Target Name: XYLB
NCBI ID: G9942
Review Report on XYLB Target / Biomarker Content of Review Report on XYLB Target / Biomarker
XYLB
Other Name(s): ATP:D-xylulose 5-phosphotransferase | xylulokinase | Xylulose kinase | Xylulose kinase (isoform 2) | Xylulokinase | FLJ12539 | Xylulokinase (phosphorylating) | XYLB variant 2 | xylulokinase homolog (H. influenzae) | Xylulokinase, transcript variant 2 | XYLB_HUMAN | D-xylulokinase | FLJ22075 | FLJ10343

XYLB2: Key Enzyme in TranSPARTS System

XYLB (ATP:D-xylulose 5-phosphotransferase), also known as XYLB2, is a protein that plays a crucial role in cellular metabolism. It is a key enzyme in the tranSPARTS system, which is responsible for the breakdown of cellulose to produce energy.
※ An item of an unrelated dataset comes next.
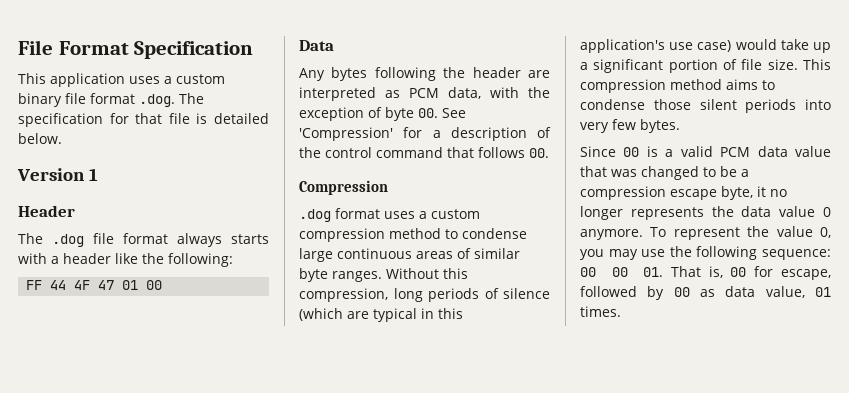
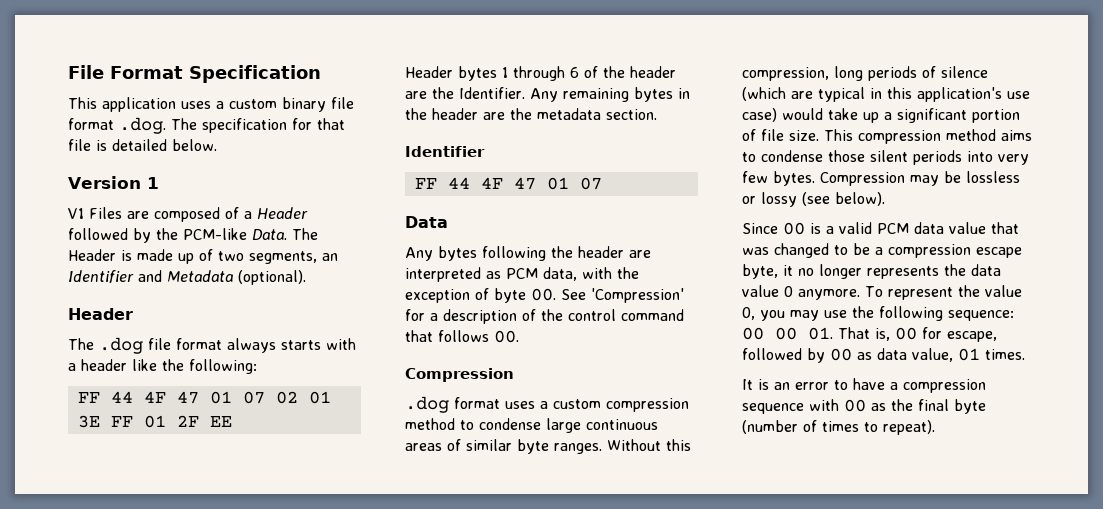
(98, 174) none -> [68,207,308,222] [68,228,318,243] [68,249,338,264] [68,270,306,285] // V1 Files are composed of a Header followed by the PCM-like Data. The Header is made up of two segments, an Identifier and Metadata (optional).
[146,280,163,290] 00 -> [242,391,331,404] [77,415,232,428] [405,66,676,81] [405,87,690,102] [405,108,657,120] [405,146,485,157] [414,177,602,190] 07 02 01 3E FF 01 2F EE // Header bytes 1 through 6 of the header are the Identifier. Any remaining bytes in the header are the metadata section. // Identifier // FF 44 4F 47 01 07
(680, 126) none -> [820,171,1020,186] [742,192,885,207] Compression may be lossless or lossy (see below).
(621, 311) none -> [742,378,986,393] [742,399,986,414] [742,420,935,435] // It is an error to have a compression sequence with 00 as the final byte (number of times to repeat).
XYLB2 is highly expressed in most tissues and cells, and its activity has been linked to a wide range of cellular processes, including cell growth, differentiation, and metabolism.
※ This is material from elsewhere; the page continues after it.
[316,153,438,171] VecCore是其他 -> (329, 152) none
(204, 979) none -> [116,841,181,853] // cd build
D-xylulose 5-phosphotransferase (XYLB) is an enzyme that plays a key role in the tranSPARTS system, which is responsible for the breakdown of cellulose to produce energy. It is a highly expressed protein in most tissues and cells and has been linked to a wide range of cellular processes.

XYLB2 is a member of the ATP-dependent transcarrier protein (ATP-transporter) family and is expressed in most tissues and cells. It is involved in the transport of various molecules across cell membranes, including ATP, NAD+, FAD, and other co-factors involved in the tranSPARTS system.

The tranSPARTS system is a complex metabolic pathway that is involved in the breakdown of cellulose to produce energy. It is a critical pathway for the production of ATP, which is the primary source of energy for most cellular processes. The tranSPARTS system involves the breakdown of cellulose by the enzyme XYLB2, which is then consumed by the cytosol to produce ATP and other products.

XYLB2 is involved in the initiation of the tranSPARTS pathway by its ability to transfer ATP and other co-factors across the cell membrane. It does this by using a unique ATP-binding site that is located at the interface between the cytosol and the membrane. This site allows XYLB2 to bind to ATP and other co-factors, allowing it to transport them across the membrane and initiate the tranSPARTS pathway.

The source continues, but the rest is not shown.